Exercise instructions:
When you reach the line containing "[124,270,288,293] Java编程主流框架 ->", start transcribing exactly and continue through the last line of the data, skipping every picture.

[Stored data entries]
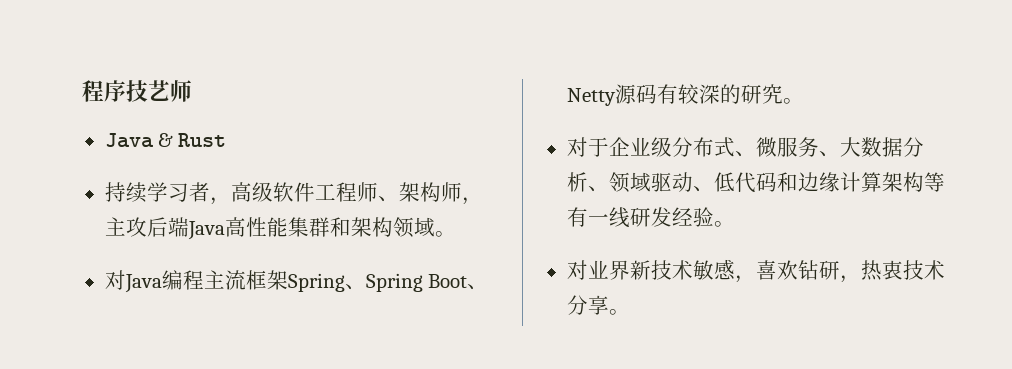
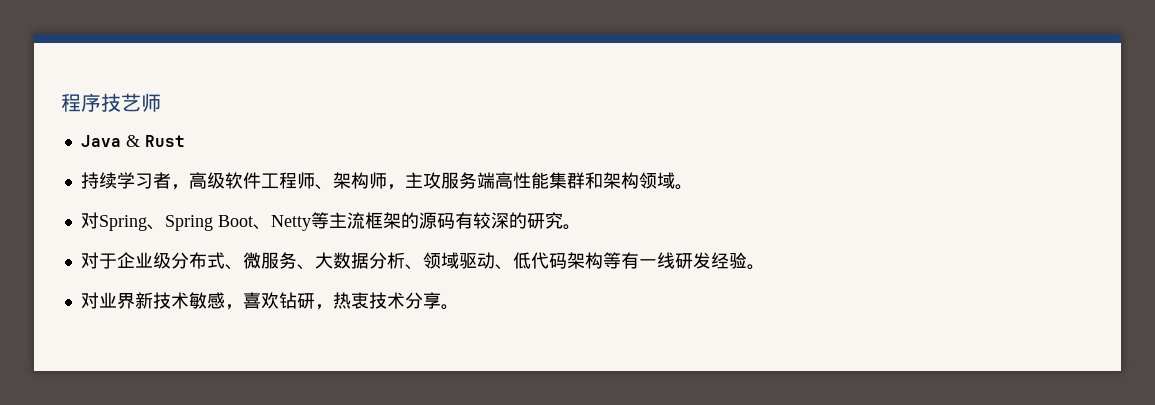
[146,217,225,240] 后端Java -> [440,172,495,189] 服务端
[124,270,288,293] Java编程主流框架 -> (99, 220) none
(616, 97) none -> [310,212,419,229] 等主流框架的
[776,172,882,192] 和边缘计算 -> (567, 261) none

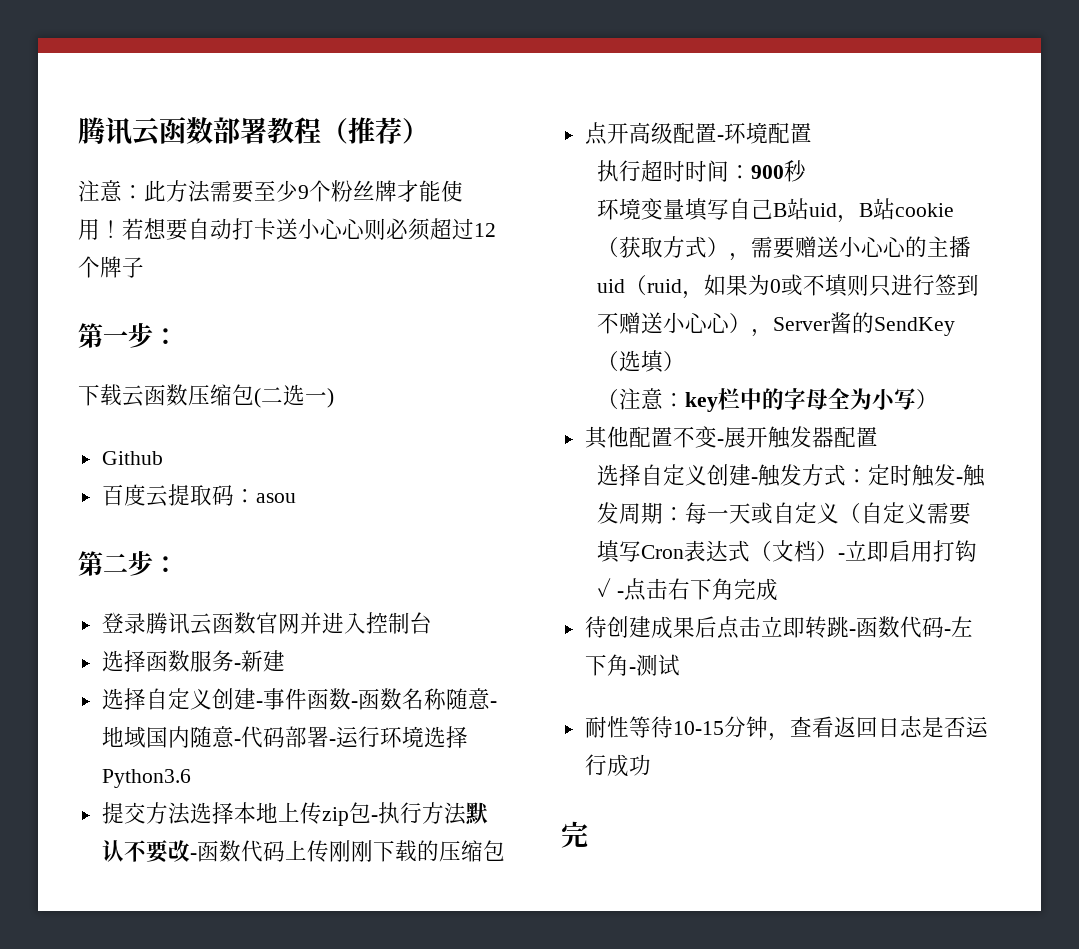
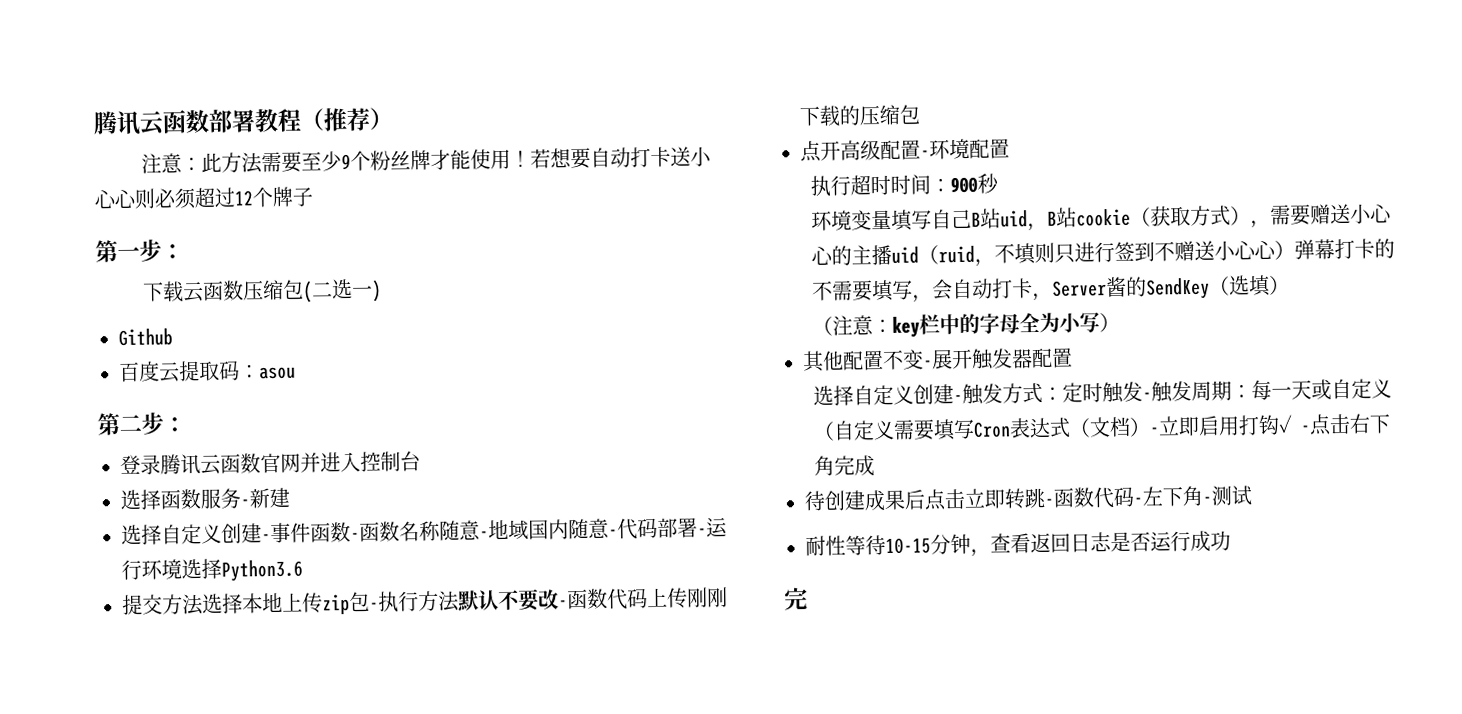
[704,274,804,296] 如果为0或 -> (996, 262) none
(752, 323) none -> [1294,238,1396,260] [812,278,1034,303] 弹幕打卡的不需要填写，会自动打卡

Task response:
[124,270,288,293] Java编程主流框架 -> (99, 220) none
(616, 97) none -> [310,212,419,229] 等主流框架的
[776,172,882,192] 和边缘计算 -> (567, 261) none

[704,274,804,296] 如果为0或 -> (996, 262) none
(752, 323) none -> [1294,238,1396,260] [812,278,1034,303] 弹幕打卡的不需要填写，会自动打卡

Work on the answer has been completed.